DEPARTURE OF DIRECTORS OR CERTAIN OFFICERS; ELECTION
OF
DIRECTORS; APPOINTMENT OF CERTAIN OFFICERS;
COMPENSATORY ARRANGEMENTS OF
CERTAIN OFFICERS.
As previously disclosed in its Current Report on Form 8-K dated August 22, 2007, Benny L. Holder, the former Vice President and Chief Information Officer of Unifi, Inc. (the "Registrant"), was terminated from his position, and the Registrant began negotiations with Mr. Holder concerning a severance arrangement.
On September 10, 2007, the Registrant entered into a Severance Agreement (the "Severance Agreement") with Mr. Holder. Pursuant to the Severance Agreement Mr.

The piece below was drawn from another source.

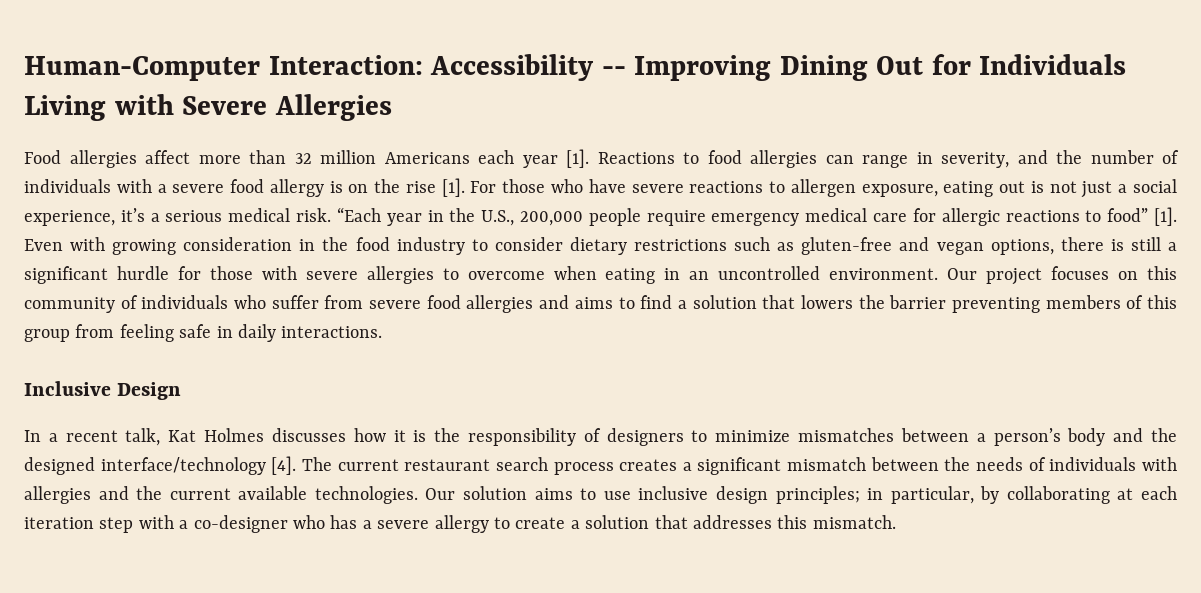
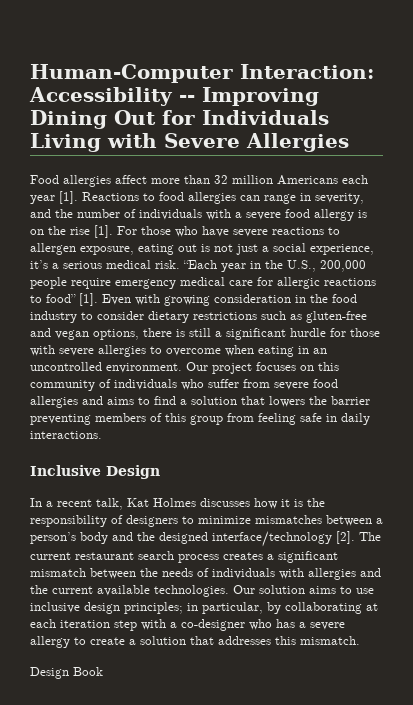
- In a recent talk, Kat Holmes discusses how it is the responsibility of designers to minimize mismatches between a person’s body and the designed interface/technology [4].
+ In a recent talk, Kat Holmes discusses how it is the responsibility of designers to minimize mismatches between a person’s body and the designed interface/technology [2].
+ Design Book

Holder's last day of employment was August 31, 2007 (the "Separation Date"). The Severance Agreement is retroactively effective as of the Separation Date. Under the terms of the Severance Agreement, (i) Mr. Holder will receive aggregate severance equal to $168,750, subject to applicable withholding and deductions, (ii) Mr. Holder will continue to receive medical and dental coverage from the Registrant through the earlier of his coverage by a new employer or May 31, 2008, provided that Mr. Holder shall continue to pay the premiums applicable to other employees of the Registrant for such coverage and (iii) Mr. Holder shall receive outplacement services for a period ending upon the earlier of his obtaining new employment or nine (9) months from the Separation Date. In exchange for the consideration provided by the Severance Agreement, Mr. Holder has also agreed to refrain from engaging in certain competitive activity for a period of nine (9) months following the Separation Date.
The foregoing description of the Severance Agreement does not purport to be complete and is qualified in its entirety by reference to the full text of the Severance Agreement, a copy of which is filed as Exhibit 10.1 hereto and is incorporated herein by reference.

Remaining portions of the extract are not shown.